Boston, Mass., May 8, 2017– The Institute for Clinical and Economic Review (ICER) has posted a Draft Scoping Document for an upcoming report assessing the comparative clinical effectiveness and value of drugs for treatment of tardive dyskinesia, a condition characterized by involuntary body movements often associated with long-term use of certain antipsychotic medications. ICER’s report is expected to review evidence on three drug treatments. Valbenazine (IngrezzaTM, Neurocrine Biosciences), was recently approved by the FDA as the first drug with a specific indication for tardive dyskinesia; deutetrabenazine (AustedoTM, Teva Pharmaceuticals) is approved for use in Huntington’s disease and is currently under review for a tardive dyskinesia indication, while tetrabenazine (Xenazine®, Lundbeck) is approved for use in Huntington’s disease and is often used in tardive dyskinesia, though it is not formally indicated for such use. The Draft Scoping Document will be open to public comment for three weeks until May 26, 2017 at 5pm ET.

The document was developed with input from key stakeholders, including relevant patient organizations and clinical experts, who provided important insights into the context of treatment decisions and the day-to-day experience of individuals with tardive dyskinesia. For example, patients described the dual stigma faced in social settings and in the workplace associated with managing serious mental illness and tardive dyskinesia, and highlighted the physical and emotional impact on overall quality of life. ICER will continue to engage with patient groups, clinicians, drug manufacturers, and other stakeholders to identify appropriate outcomes and comparators and to enrich the evidence available from clinical trials with contextual information.

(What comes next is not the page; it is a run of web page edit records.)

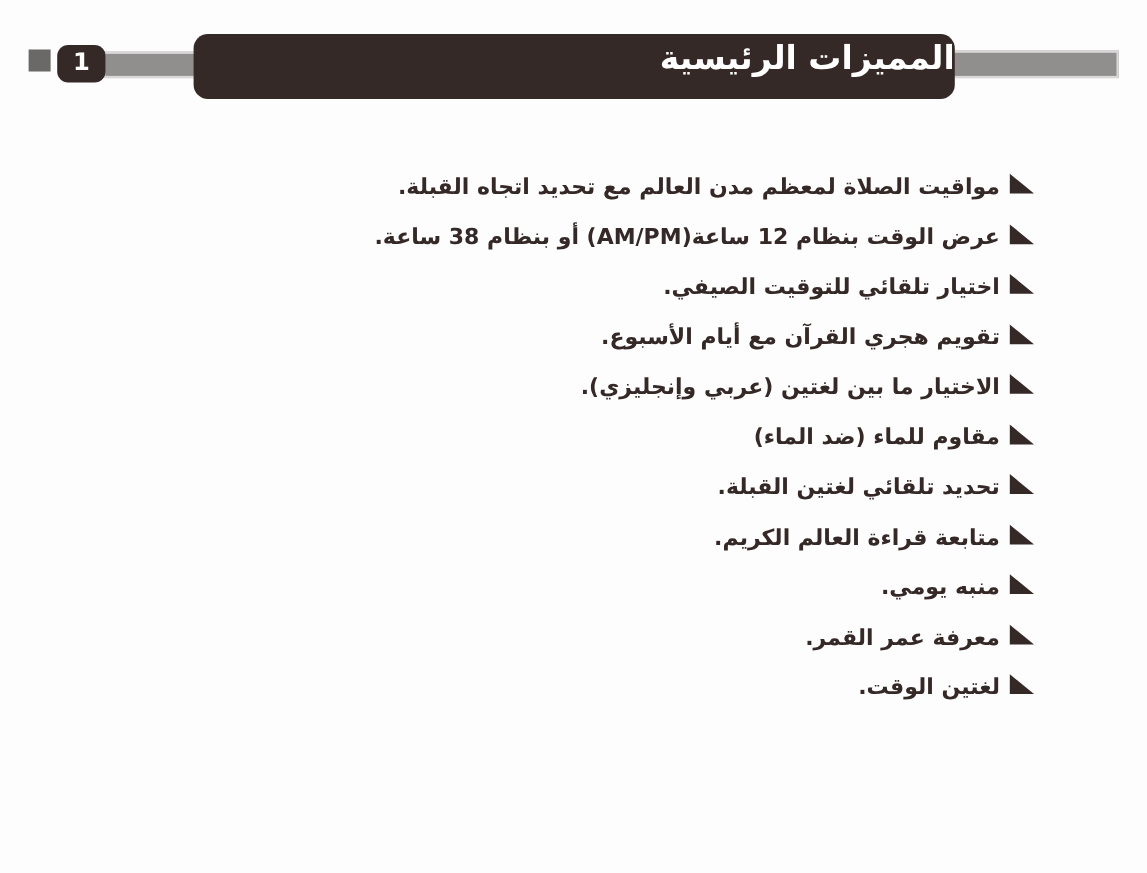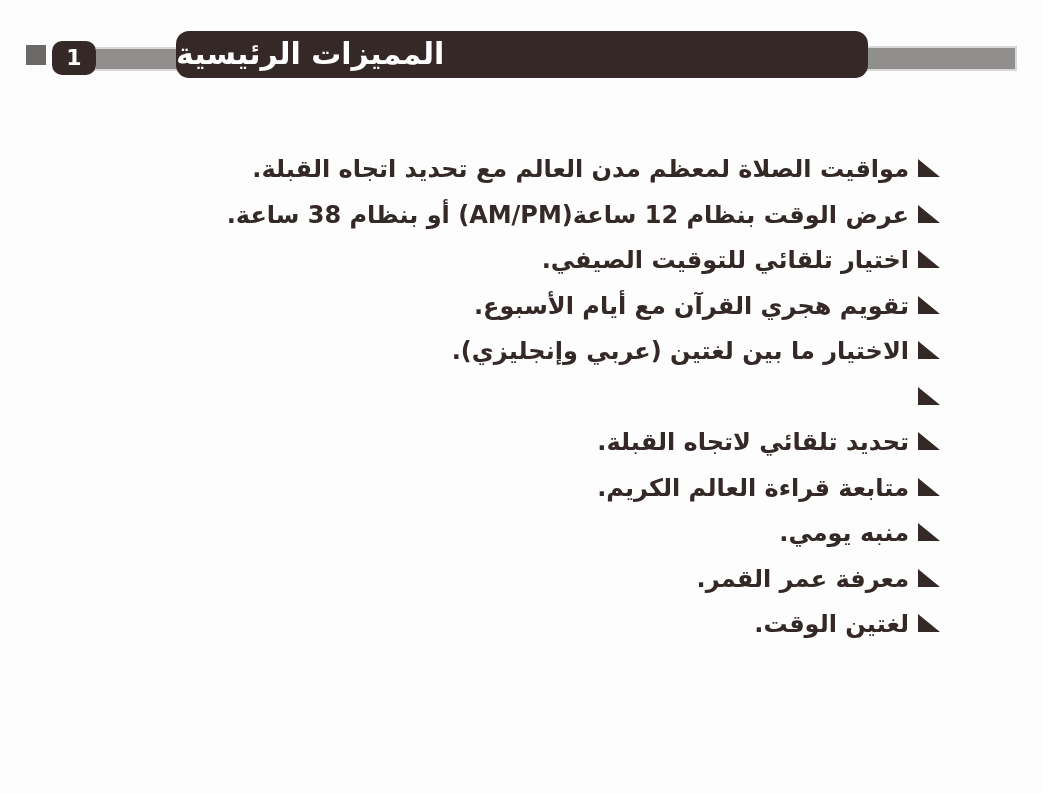--- a/index.html
+++ b/index.html
@@ -53,13 +53,13 @@
   .title-banner {
     position: absolute;
     left: 176px; top: 31px;
-    width: 692px; height: 47px;
+    width: 692px; height: 59px;
     background: #352927;
     border-radius: 13px;
     z-index: 2;
     color: #ffffff;
     font-size: 30px; font-weight: bold;
-    text-align: left;
+    text-align: right;
     line-height: 45px;
     direction: rtl;
   }

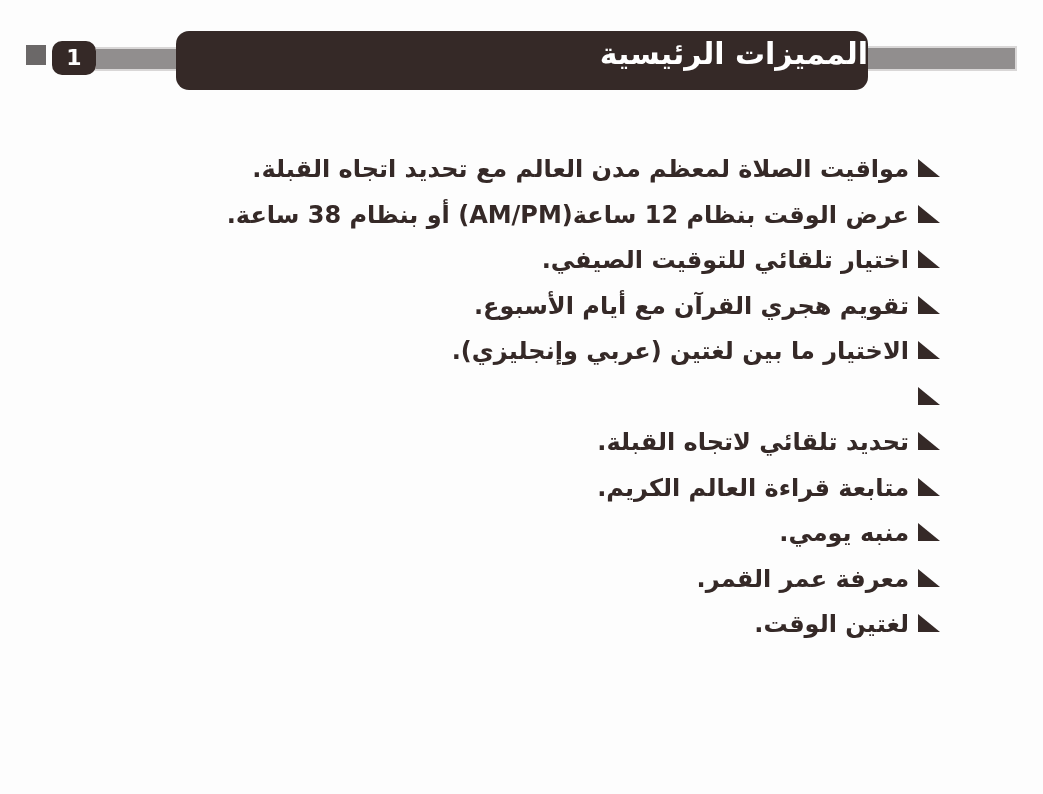--- a/index.html
+++ b/index.html
@@ -77,7 +77,7 @@
     height: 45.5px;
     white-space: nowrap;
     color: #352927;
-    font-size: 24px;
+    font-size: 20px;
     font-weight: bold;
   }
   .bullet {

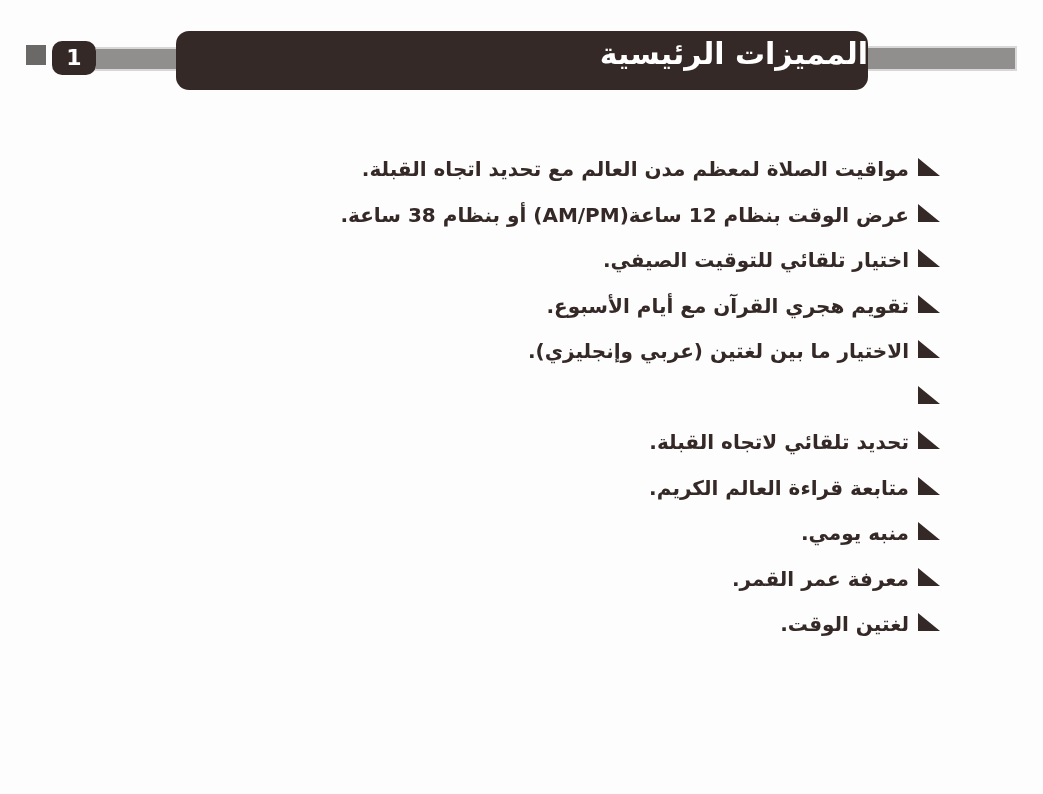--- a/index.html
+++ b/index.html
@@ -120,7 +120,7 @@
       <span class="bullet"></span><span class="feature-text">الاختيار ما بين لغتين (عربي وإنجليزي).</span>
     </div>
     <div class="feature-item">
-      <span class="bullet"></span>
+      <span class="bullet"></span><span class="feature-text">مقاوم للماء (ضد الماء)</span>
     </div>
     <div class="feature-item">
       <span class="bullet"></span><span class="feature-text">تحديد تلقائي لاتجاه القبلة.</span>

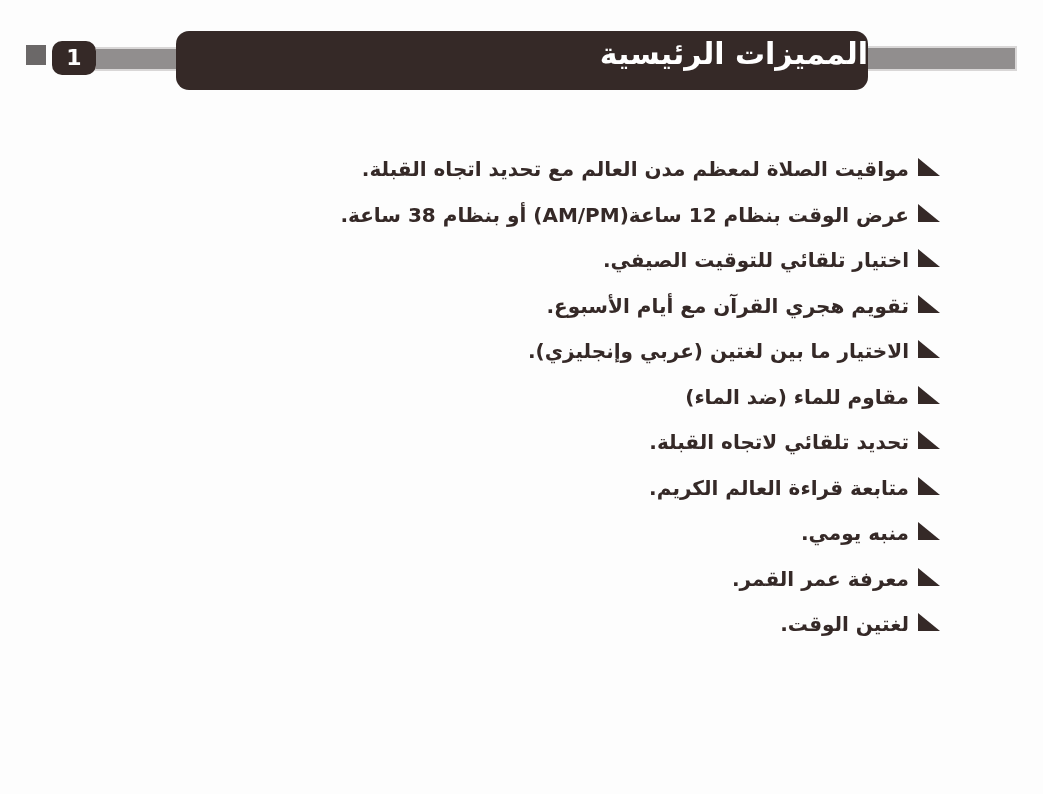--- a/index.html
+++ b/index.html
@@ -123,7 +123,7 @@
       <span class="bullet"></span><span class="feature-text">مقاوم للماء (ضد الماء)</span>
     </div>
     <div class="feature-item">
-      <span class="bullet"></span><span class="feature-text">تحديد تلقائي لاتجاه القبلة.</span>
+      <span class="bullet"></span><span class="feature-text">تحديد تلقائي لغتين القبلة.</span>
     </div>
     <div class="feature-item">
       <span class="bullet"></span><span class="feature-text">متابعة قراءة العالم الكريم.</span>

All interested stakeholders, including patients, providers, manufacturers, and payers, are encouraged to submit comments and suggested refinements to the scope to ensure all perspectives are adequately considered. All comments must be received by May 26, 2017 at 5pm ET. Comments can be submitted by email to publiccomments@icer-review.org. More information about submitting a public comment, including formatting specifications, is available on ICER’s website. Specific guidance for patient groups is available in ICER’s Patient Participation Guide, and for manufacturers in ICER’s Manufacturer Engagement Guide. Following the public comment period, a revised scoping document will be posted on or about June 9, 2017.

The New England Comparative Effectiveness Public Advisory Council (New England CEPAC) will evaluate the report assessing treatments for tardive dyskinesia at a public meeting on December 5, 2017. The New England CEPAC is an independent, regional body of practicing physicians, methodological experts, and leaders in patient advocacy and engagement that provides objective, independent guidance on the application of medical evidence to clinical practice and payer policy decisions.

During the December 2017 public meeting, the Council will vote on key questions raised in the report, and a policy roundtable of patient, clinical, payer, and policy experts will discuss recommendations for how best to apply the evidence to policy and practice.

Additional information regarding the report and meeting is available on ICER’s website.